Make vs. buy in healthcare can be defined as the extent to which hospitals choose to use in-sourced or out-sourced resources.  Many clients often do not pursue this lever because each evaluation is unique; it requires robust data analysis, deep operational knowledge, change management and a longer timeline to successfully implement. However, the benefits that come with the make vs. buy lever can be enormous to any healthcare organization.

Key Opportunity Indicators:

Significant Change in Volumes

A significant change in volumes, regardless if products or services are outsourced or provided in-house, can be a good signal it is time to evaluate the make vs. buy value lever. As demand changes, hospitals need to determine if either a make or buy model is best suited to maintain costs and quality levels over the long-term. Often, an increase in volume can serve as a strong leverage point for negotiations with suppliers. Conversely, with a significant decrease in volumes, organizations need to evaluate if its service delivery model has a flexible cost structure that can match current demand or if it is heavily burdened by fixed costs.

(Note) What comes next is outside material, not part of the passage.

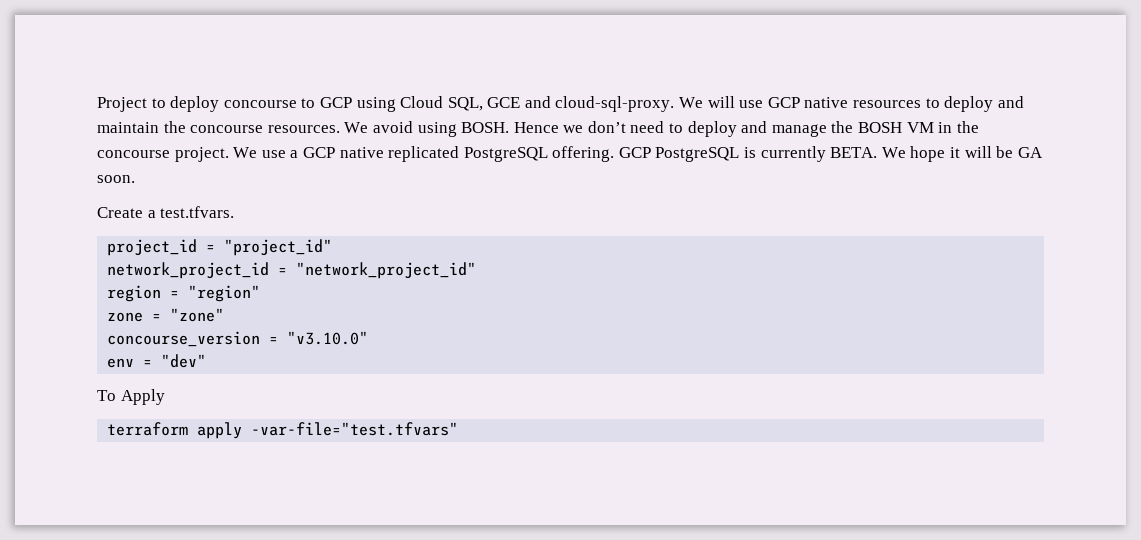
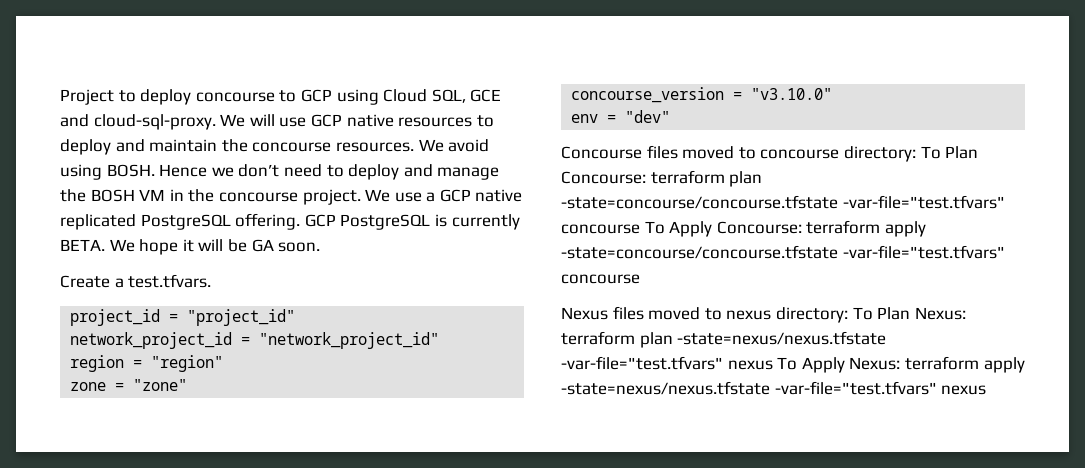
[97,389,165,405] [107,422,459,439] To Apply // terraform apply -var-file="test.tfvars" -> [561,145,979,162] [561,170,763,187] [561,195,1005,209] [561,220,926,237] [561,245,1005,259] [561,274,640,284] [561,306,966,323] [561,331,887,348] [561,356,1025,373] [561,381,987,395] Concourse files moved to concourse directory: To Plan Concourse: terraform plan -state=concourse/concourse.tfstate -var-file="test.tfvars" concourse To Apply Concourse: terraform apply -state=concourse/concourse.tfstate -var-file="test.tfvars" concourse // Nexus files moved to nexus directory: To Plan Nexus: terraform plan -state=nexus/nexus.tfstate -var-file="test.tfvars" nexus To Apply Nexus: terraform apply -state=nexus/nexus.tfstate -var-file="test.tfvars" nexus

  • Client Example: Pathstone recently worked with a large health system that was experiencing continuous growth in annual bed rental spend. Although renting beds provided benefits such as procurement flexibility and third-party maintenances services, our analysis showed the increase in volumes was large enough that an investment in purchasing hospital beds was more favorable to the organization. As a result of our recommendations, the health system was able to reduce rental costs by 20%.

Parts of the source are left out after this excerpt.